OBJECTIVE: The chemokine family of secreted proteins regulates cellular activities through interaction with G protein-coupled chemokine receptors. The aim of this study was to analyze the role of a chemokine stromal cell-derived factor 1 (SDF-1) and its receptor CXCR4 in rheumatoid arthritis (RA) and osteoarthritis (OA) by examining their gene expression in joint cartilage and synovium and by determining the effect of their interaction on the release of matrix metalloproteases (MMPs) from chondrocytes.

METHODS: SDF-1 protein levels in synovial fluid from the knee joints of 58 RA patients, 55 OA patients, and 60 control patients without arthritis were quantified by enzyme-linked immunosorbent assay. SDF-1 and CXCR4 messenger RNA (mRNA) levels in chondrocytes and synovial fibroblasts were determined by reverse transcriptase-polymerase chain reaction. Isolated human chondrocytes were stimulated with 100 ng/ml of SDF-1, and the response was analyzed by quantifying the release of MMPs 1 and 3.

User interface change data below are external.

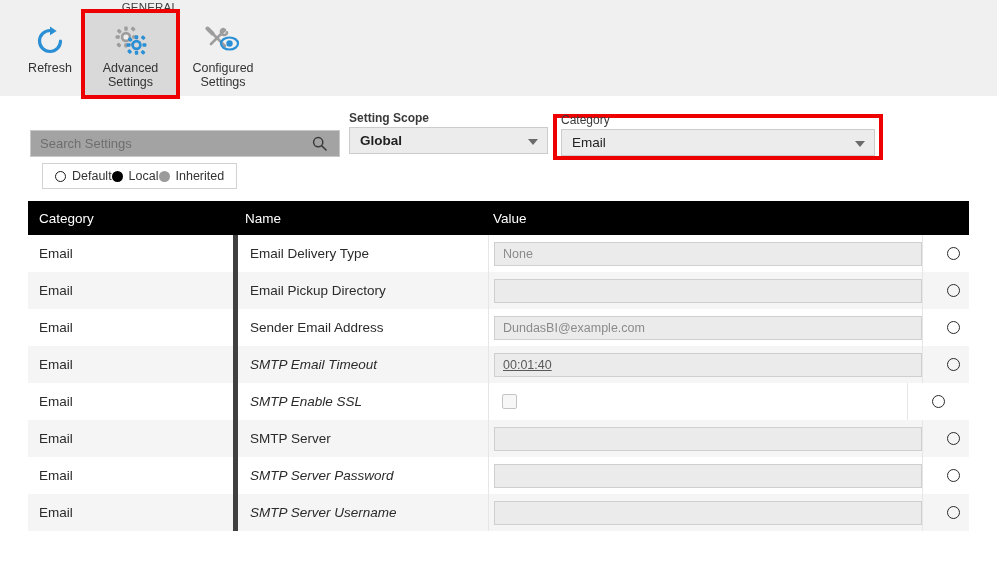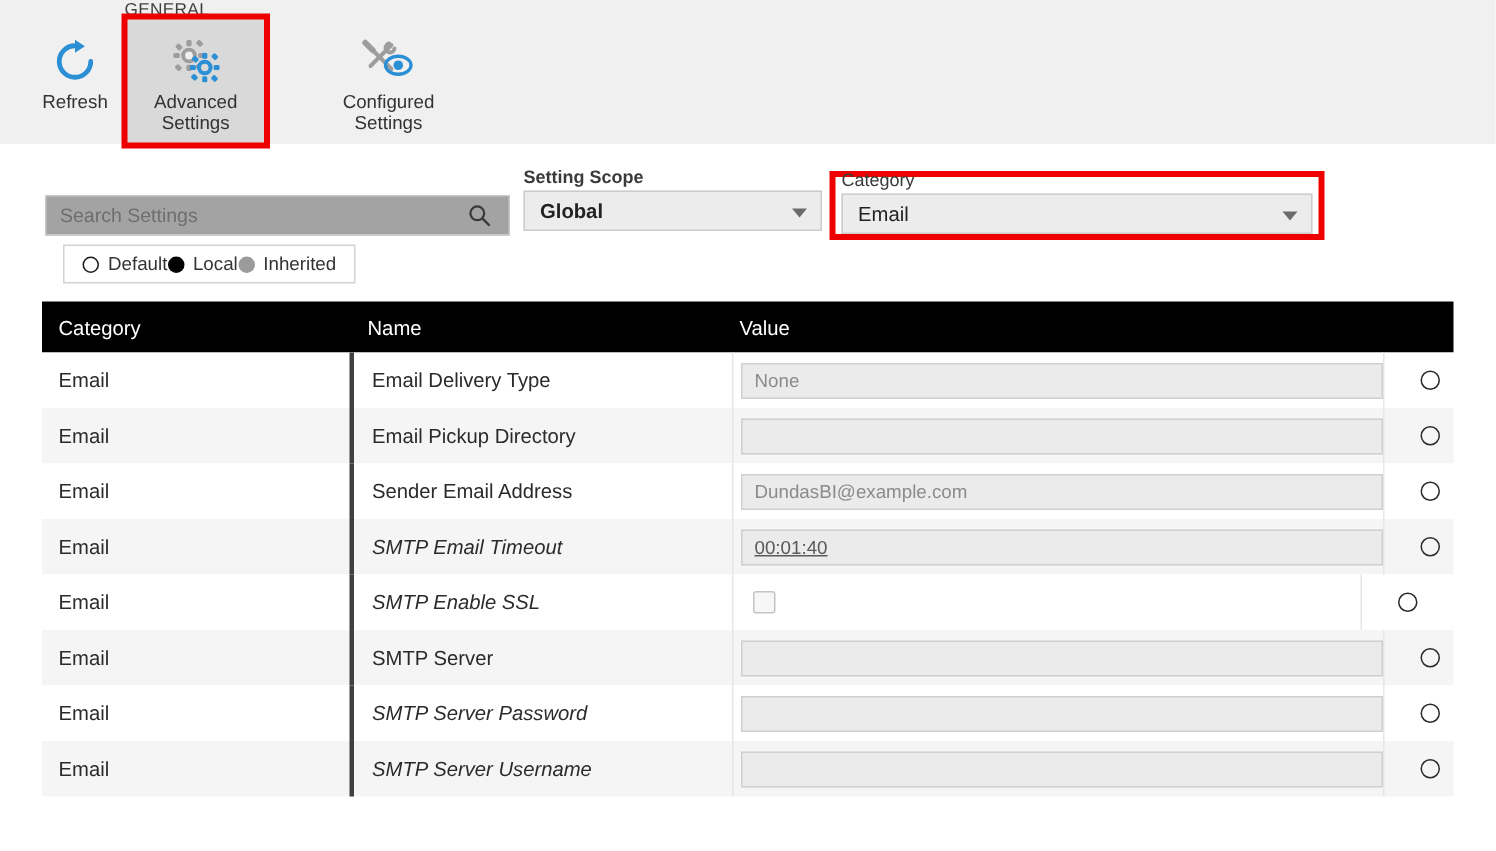"GENERAL" #ribbon-group-label { text-align: left -> right }
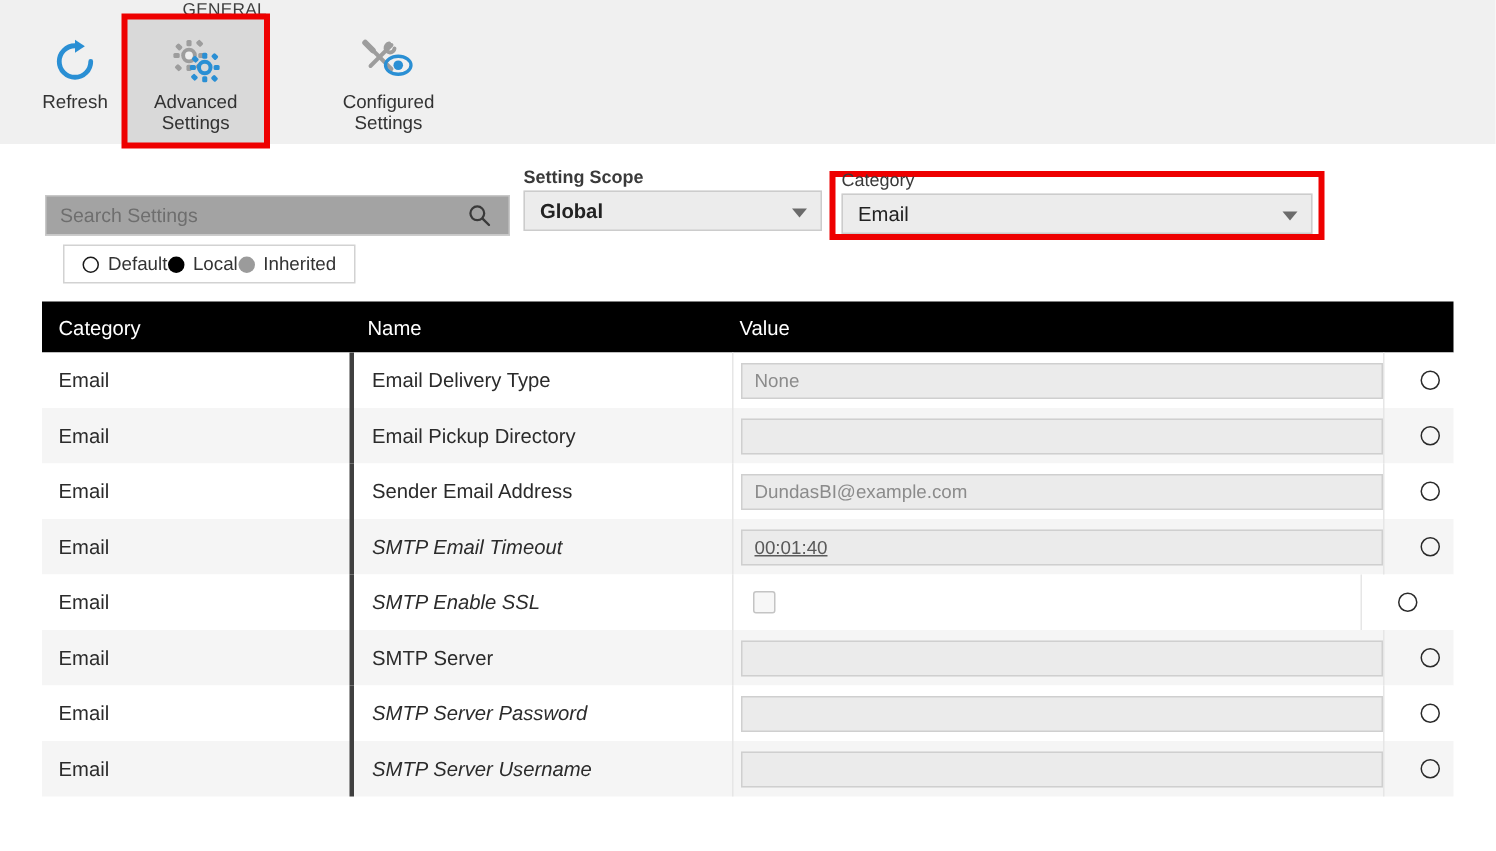"Configured" #btn-configured { margin-left: 36px -> none }
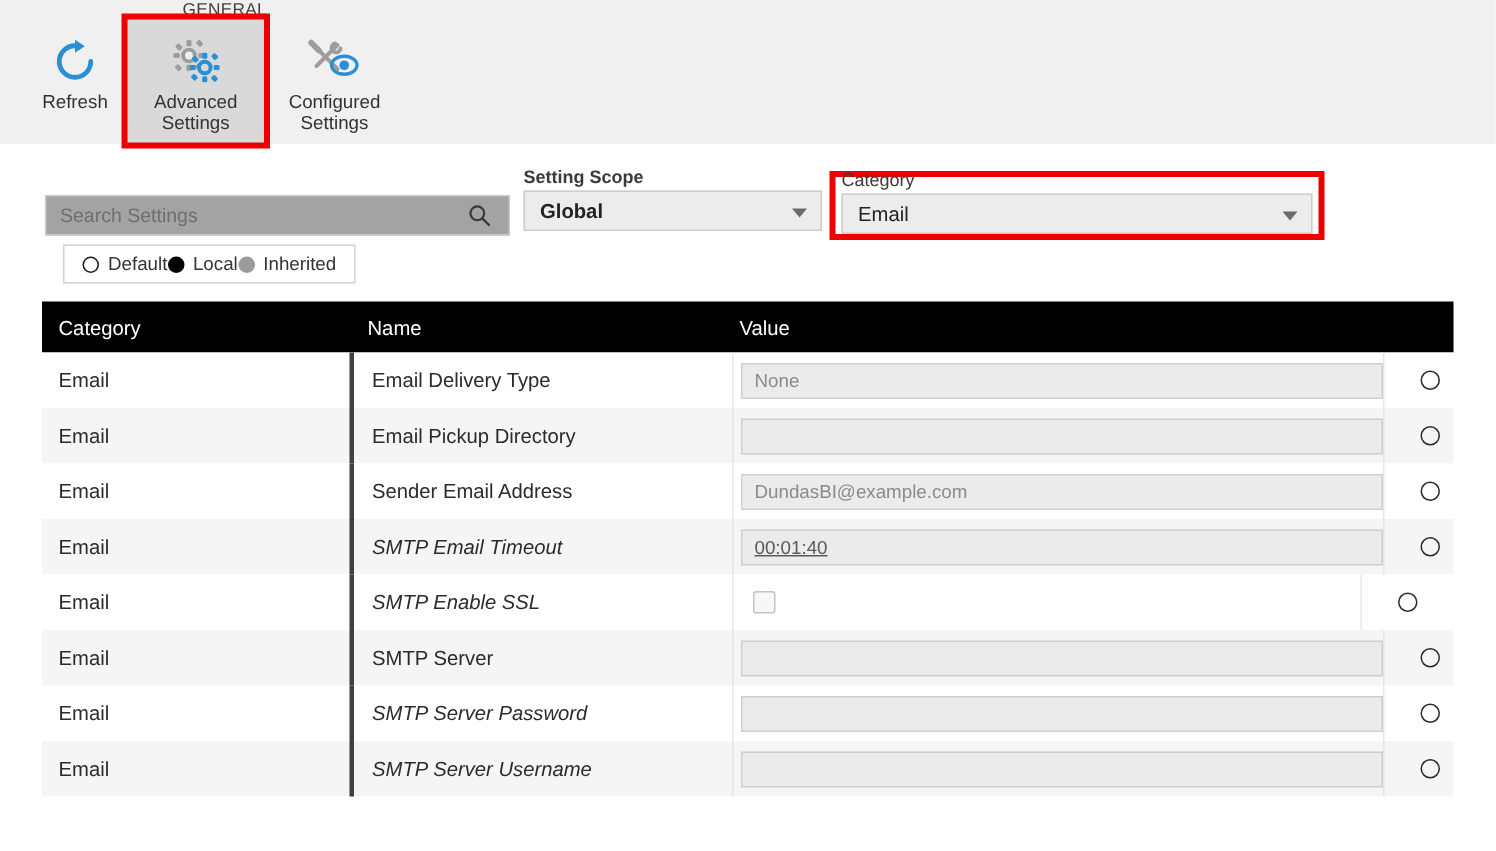"Email Delivery Type" .t-row .c-name { border-left: 3px solid #404040 -> 5px solid #404040 }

RESULTS: We found that the concentration of SDF-1 in synovial fluid increased 3.57-fold in OA patients and 10.71-fold in RA patients compared with normal controls. The source of SDF-1 in synovial fluid was synovium, since SDF-1 mRNA was synthesized by synovial fibroblasts but not by chondrocytes. Conversely, CXCR4 was expressed by chondrocytes but not by synovial fibroblasts. The interaction of SDF-1, which was abundant in synovial fluid from RA and OA patients, with CXCR4-positive chondrocytes resulted in a specific elevation of the release of the cartilage matrix-degrading enzyme MMP-3 (stromelysin 1).

CONCLUSION: Our findings suggest a novel mechanism by which synovial cells induce degradation of cartilage matrix through SDF-1 signaling in RA and OA.